Three incidents in the recent past highlight sections that refuse to climb down from sensationalising
~By Sujit Bhar
Three cases at two Delhi courts recently have highlighted the inherent restraint that most media houses maintain in reportage and what just a handful of media houses / publications have in the recent past have not bothered to.
In one, Congress MP Shashi Tharoor’s libel suit against Republic TV for maligning his reputation was taken up by the Delhi High Court.
This petition for restraining Republic TV was filed by the MP before his main defamation suit of Rs 2 crore suit comes up for hearing on August 16. While not actually ordering a gag, the Delhi High Court’s Justice Manmohan on August 6 asked Arnab Goswami’s Republic TV to not go after Congress MP Sashi Tharoor in the case of the death of his wife Sunanda Pushkar and respect Tharoor’s right to silence.
The bench said: “You (Goswami and the channel) have to respect Tharoor’s right to silence.”
In the second case, not related to the first, a Delhi sessions court was hearing a petition by a share broker (not named) and member of a housing society, who had alleged that a magazine (not named) had published an article in December 2007, allegedly to tarnish his image and had used defamatory language.
The complaint was that when the man sent them a legal notice, the magazine, instead of using an apology, used more defamatory words.
The court’s observation to this was the media does not have the inherent right to tarnish a person’s or an organisation’s image just because of their position. Additional District Judge Raj Kapoor said: “… journalists are in no better position than any other person. The press does not enjoy any exclusive rights under our Constitution, apart from those enjoyed by a citizen as a concomitant of the freedom of speech and rights against unlawful deprivation of life and liberty guaranteed under Articles 19 and 21 of the Constitution.
“In fact the responsibilities of a journalist are higher. The common man has limited means and reach in which he acts,” observed the judge. “A journalist on the other hand has a wider reach and power to disseminate information and therefore such power has the potential to cause irreparable damage to a matter under enquiry in a court of law or in a given case has greater propensity to scandalise … the dignity, majesty or reputation of an individual or an institution.”
The court directed the editor of the magazine and another person to pay Rs 30,000 and Rs 20,000, respectively, to the complainant for “symbolic damages”.
Earlier, Delhi High Court’s Acting Chief Justice Gita Mittal had set up a committee, headed by former Supreme Court Judge Ruma Pal, to look into framing guidelines for court reporters as to how to report court proceedings.

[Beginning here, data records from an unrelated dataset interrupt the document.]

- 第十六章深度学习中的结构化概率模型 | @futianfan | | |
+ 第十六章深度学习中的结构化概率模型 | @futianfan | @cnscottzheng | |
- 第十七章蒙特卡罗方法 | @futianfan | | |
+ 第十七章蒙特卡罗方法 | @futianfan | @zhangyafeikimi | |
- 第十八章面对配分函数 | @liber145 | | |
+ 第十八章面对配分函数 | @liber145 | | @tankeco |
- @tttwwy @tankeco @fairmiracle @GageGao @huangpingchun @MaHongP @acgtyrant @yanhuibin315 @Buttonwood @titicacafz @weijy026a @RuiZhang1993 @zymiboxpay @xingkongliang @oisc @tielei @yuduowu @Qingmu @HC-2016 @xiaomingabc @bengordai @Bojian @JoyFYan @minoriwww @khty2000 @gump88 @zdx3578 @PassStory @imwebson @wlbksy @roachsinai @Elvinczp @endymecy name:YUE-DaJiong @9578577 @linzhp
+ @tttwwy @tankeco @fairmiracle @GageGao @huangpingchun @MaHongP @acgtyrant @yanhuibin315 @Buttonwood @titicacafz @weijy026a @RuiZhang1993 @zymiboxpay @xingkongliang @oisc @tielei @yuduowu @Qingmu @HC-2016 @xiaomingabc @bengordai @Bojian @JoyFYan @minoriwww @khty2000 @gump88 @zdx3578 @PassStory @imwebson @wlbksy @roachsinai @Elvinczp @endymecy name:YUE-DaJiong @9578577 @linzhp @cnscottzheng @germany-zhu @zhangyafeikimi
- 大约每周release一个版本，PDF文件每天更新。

While insisting that that its “…exercise is not one to regulate or control the media,” the Delhi High Court has instituted a panel to frame guidelines as to how the media should report legal proceedings in a court. The panel will include judges, lawyers and a legal academic. It is not clear if the need was felt for the presence of a veteran journalist within the panel.
The plan is to also set up a training module for court reporters.
While all these are individual and unrelated incidents, there is a feeling among journalists as well as consumers of news (readers) that a section of the media is forgetting the inherent restraint that used to be within it, built to serve a larger social purpose, to ensure communal harmony and propagate unbiased and secular thoughts. There is a possibility that while they have not said it out loud, the courts are aware and using whatever powers they have to stop slander, hate and misreporting. In the last instance, the court has maintained that if sensationalising was the objective of a report, then the reportage is more often than not flawed.
The issue has been debated hotly in many forums, but every time a consensus is reached, it is either slander-mongering in social media or in a small section of mainline print or electronic media that shatters it. Edicts that erudite forums in controlled environments put forward have little meaning within a politically charged atmosphere.
The courts are acting pro-actively. However, the fear among journalists is that if this process of control is taken to an illogical conclusion by the government – and the government at the Centre has often shown its willingness for the same – then the entire objective would be subverted.
There is, no doubt, a new age of journalism on the horizon.